INSTRUCTIONS FOR THE TASK:
The records that follow are to be repeated in full, with no pictures retained.

TASK INPUT:
--- START ---

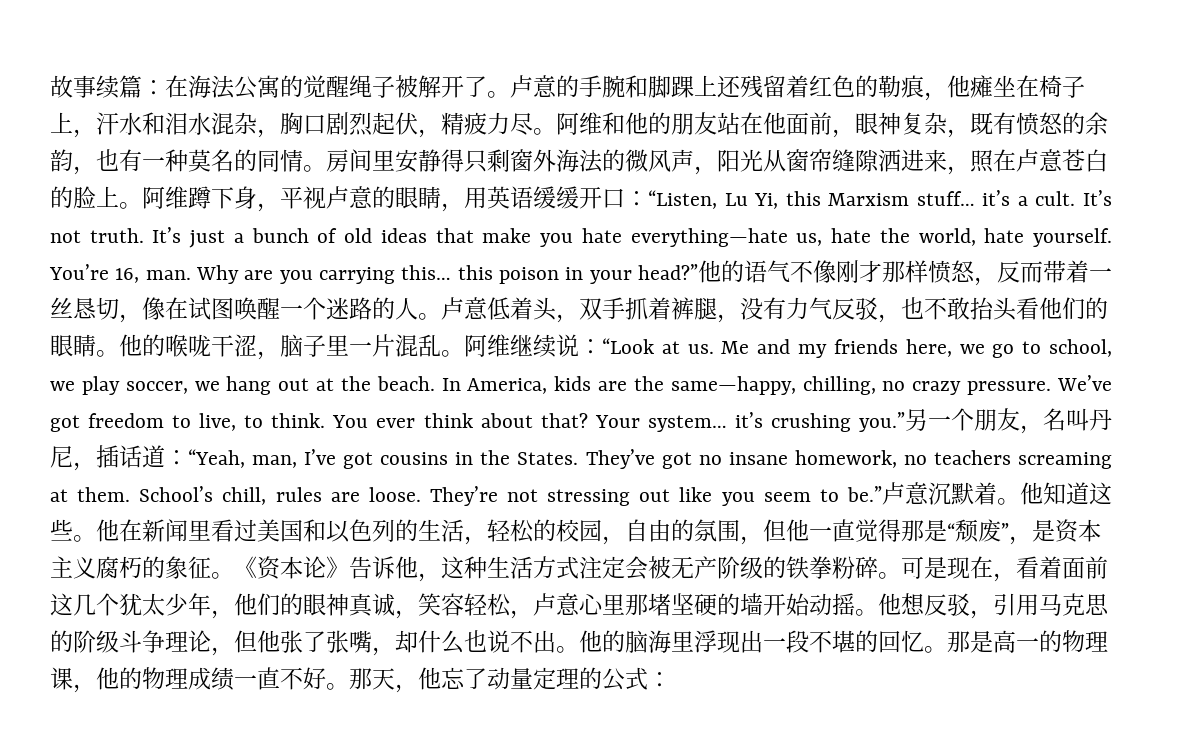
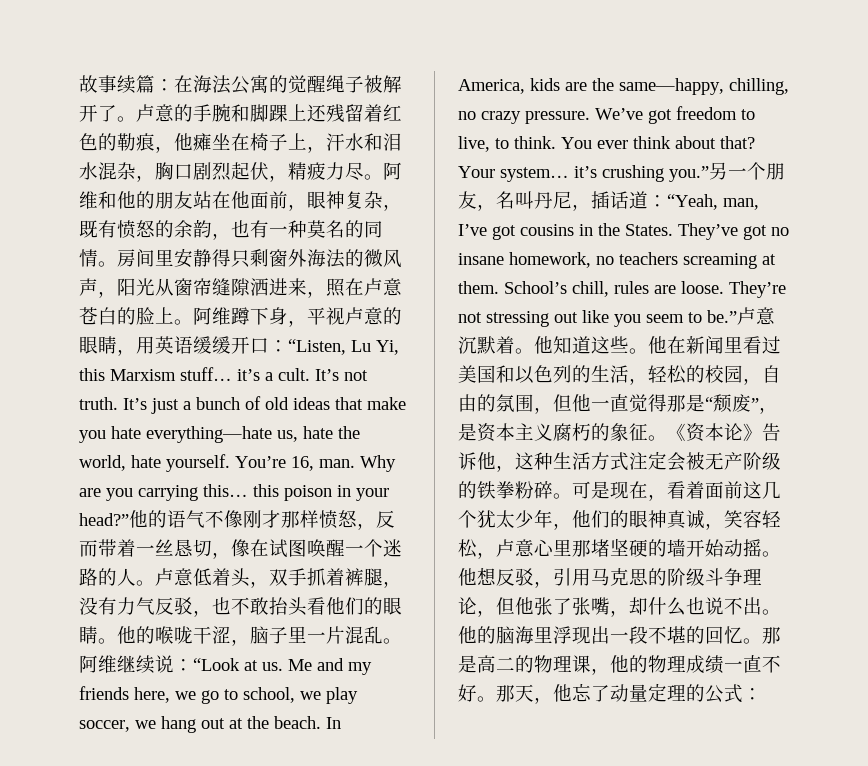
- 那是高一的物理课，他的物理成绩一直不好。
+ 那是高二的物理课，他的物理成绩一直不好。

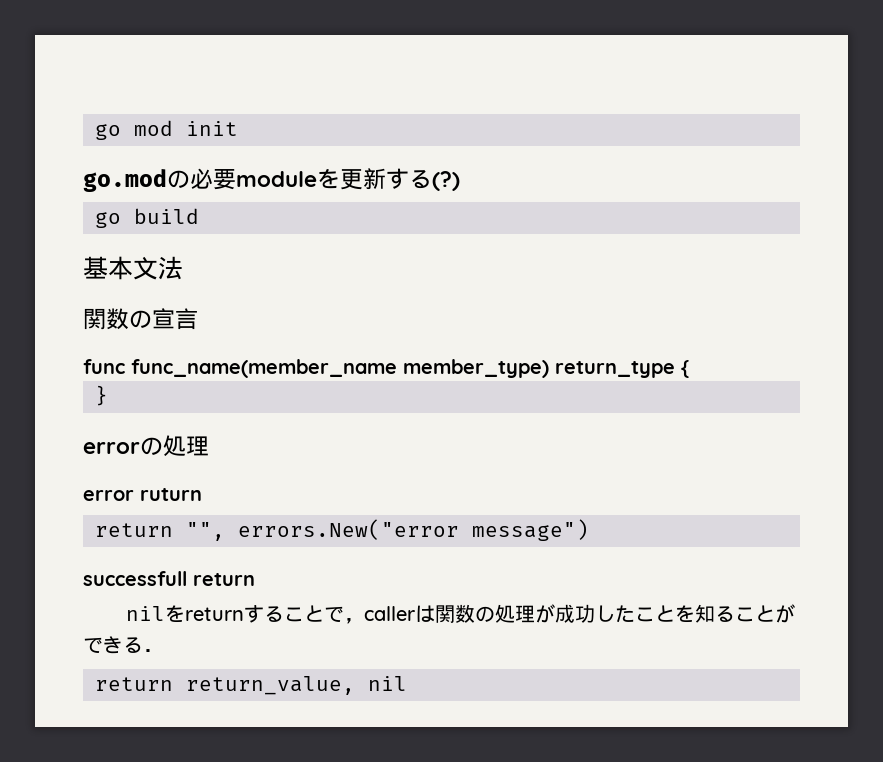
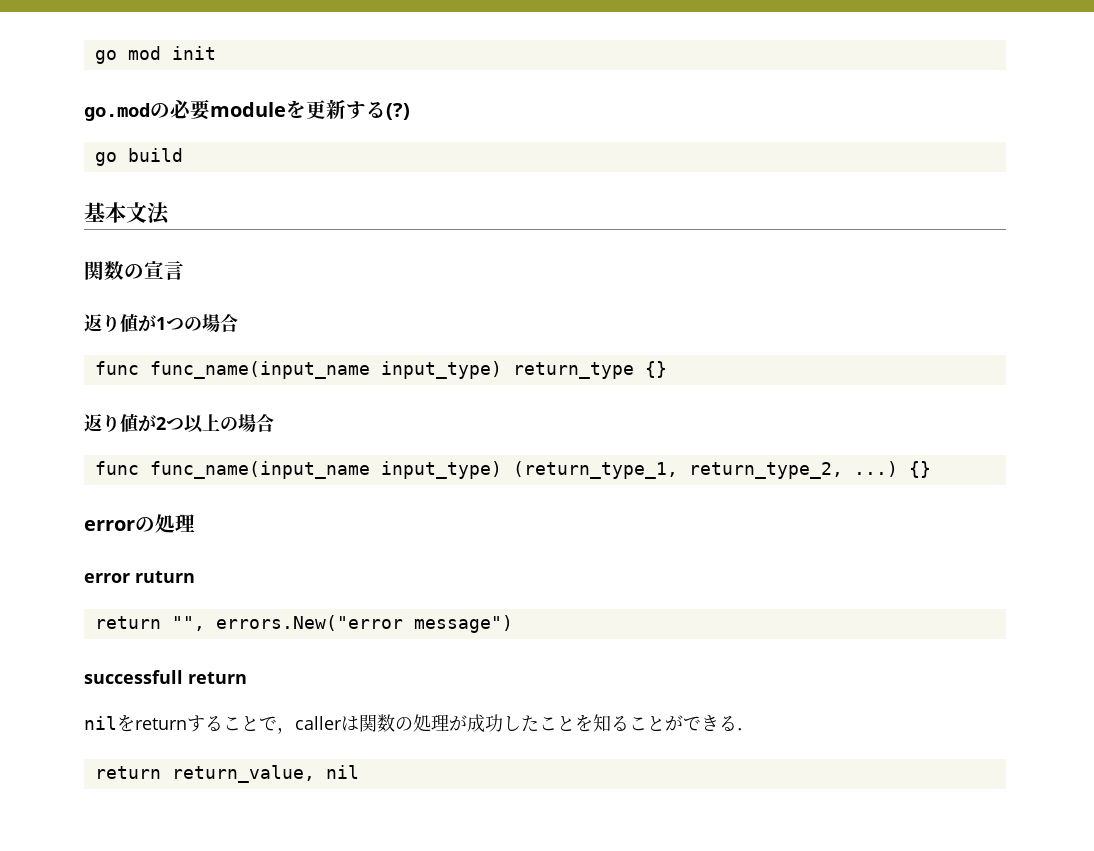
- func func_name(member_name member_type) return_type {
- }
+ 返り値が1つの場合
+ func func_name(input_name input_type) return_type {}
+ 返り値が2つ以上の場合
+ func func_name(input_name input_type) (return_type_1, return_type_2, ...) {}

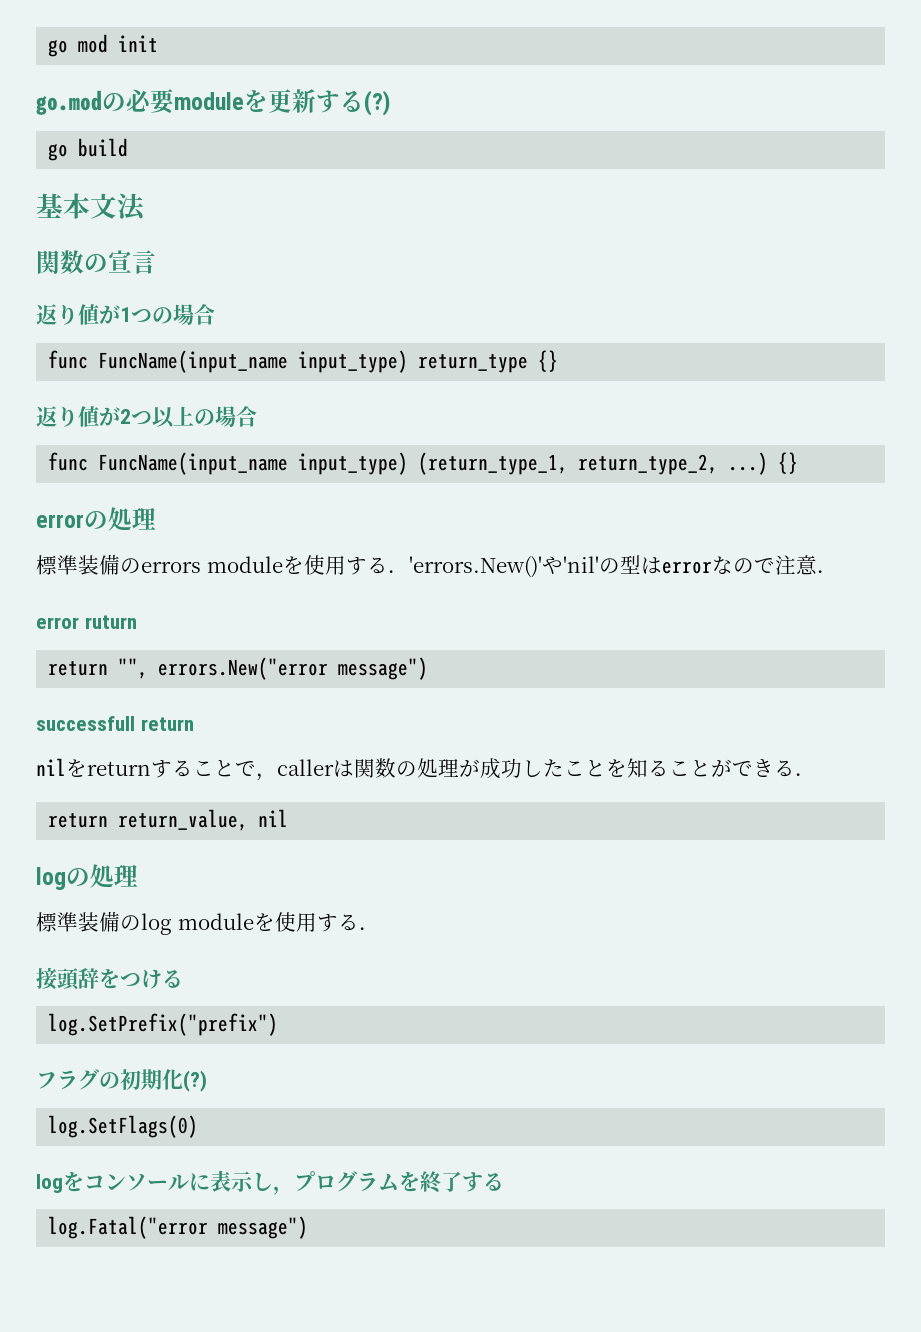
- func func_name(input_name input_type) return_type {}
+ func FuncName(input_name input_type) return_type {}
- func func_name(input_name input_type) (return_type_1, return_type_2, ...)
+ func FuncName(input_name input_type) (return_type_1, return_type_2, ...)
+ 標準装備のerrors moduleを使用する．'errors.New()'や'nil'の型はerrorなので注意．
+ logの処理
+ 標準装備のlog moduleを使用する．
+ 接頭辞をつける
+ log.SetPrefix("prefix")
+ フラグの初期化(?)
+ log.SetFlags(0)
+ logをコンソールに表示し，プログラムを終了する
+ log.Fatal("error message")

--- END ---

RESPONSE TO THIS TASK:
- 那是高一的物理课，他的物理成绩一直不好。
+ 那是高二的物理课，他的物理成绩一直不好。

- func func_name(member_name member_type) return_type {
- }
+ 返り値が1つの場合
+ func func_name(input_name input_type) return_type {}
+ 返り値が2つ以上の場合
+ func func_name(input_name input_type) (return_type_1, return_type_2, ...) {}

- func func_name(input_name input_type) return_type {}
+ func FuncName(input_name input_type) return_type {}
- func func_name(input_name input_type) (return_type_1, return_type_2, ...)
+ func FuncName(input_name input_type) (return_type_1, return_type_2, ...)
+ 標準装備のerrors moduleを使用する．'errors.New()'や'nil'の型はerrorなので注意．
+ logの処理
+ 標準装備のlog moduleを使用する．
+ 接頭辞をつける
+ log.SetPrefix("prefix")
+ フラグの初期化(?)
+ log.SetFlags(0)
+ logをコンソールに表示し，プログラムを終了する
+ log.Fatal("error message")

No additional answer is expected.